Work instructions - Your job with the data below: print everything from the line that holds "5' X 6' Grey" down to the line that holds "subtotal: 11468.58 -> 11219.97", ends included, exactly, and nothing else.

Exercise materials -
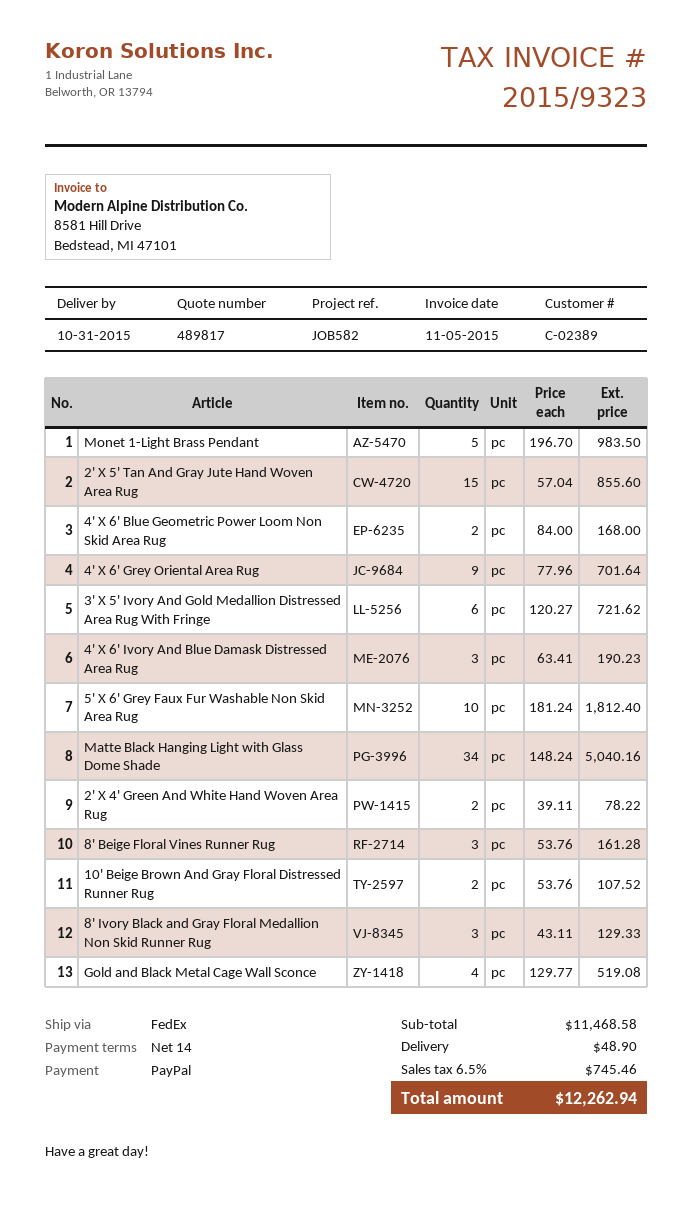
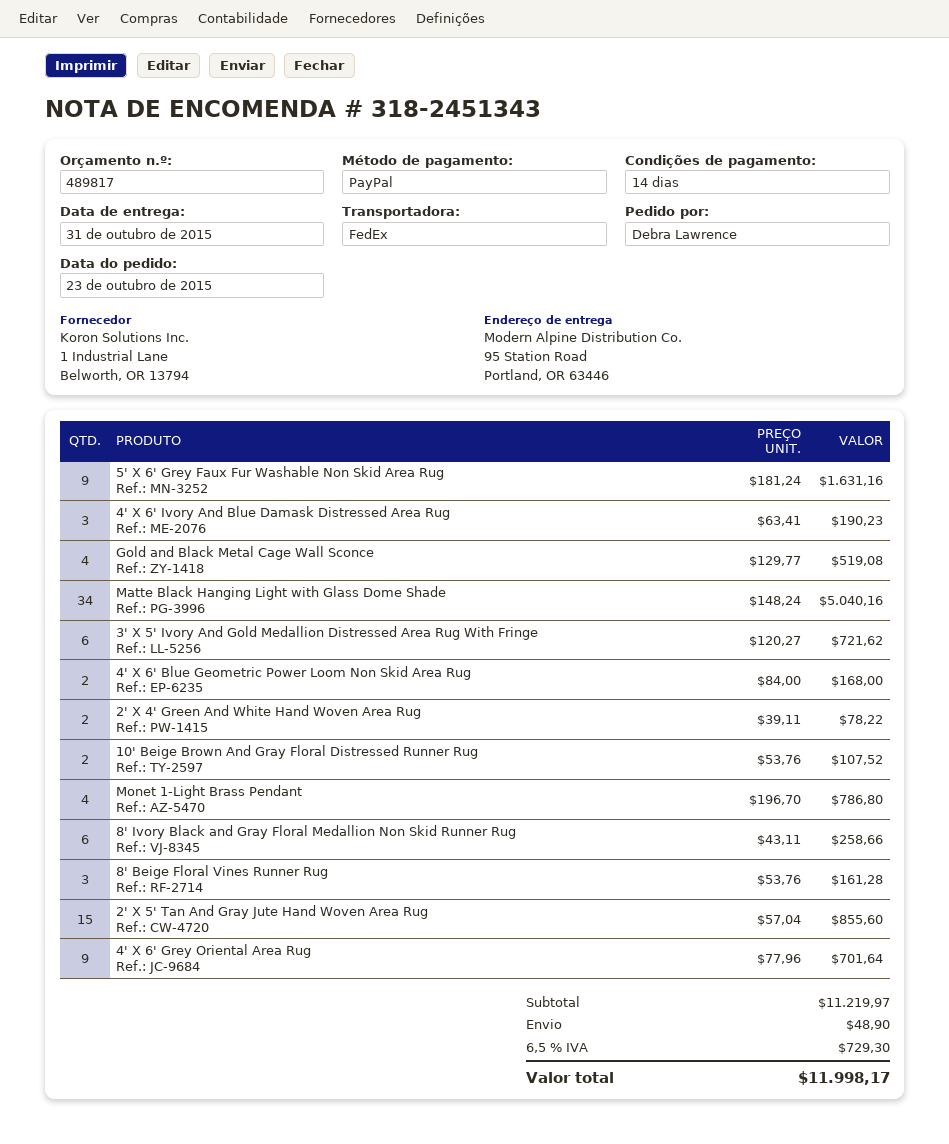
Monet 1-Light Brass Pendant: 5 x 196.70 = 983.50 -> 4 x 196.70 = 786.80
5' X 6' Grey Faux Fur Washable Non Skid Area Rug: 10 x 181.24 = 1812.40 -> 9 x 181.24 = 1631.16
8' Ivory Black and Gray Floral Medallion Non Skid Runner Rug: 3 x 43.11 = 129.33 -> 6 x 43.11 = 258.66
subtotal: 11468.58 -> 11219.97
tax: 6.5% = 745.46 -> 6.5% = 729.30
total: 12262.94 -> 11998.17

Response -
5' X 6' Grey Faux Fur Washable Non Skid Area Rug: 10 x 181.24 = 1812.40 -> 9 x 181.24 = 1631.16
8' Ivory Black and Gray Floral Medallion Non Skid Runner Rug: 3 x 43.11 = 129.33 -> 6 x 43.11 = 258.66
subtotal: 11468.58 -> 11219.97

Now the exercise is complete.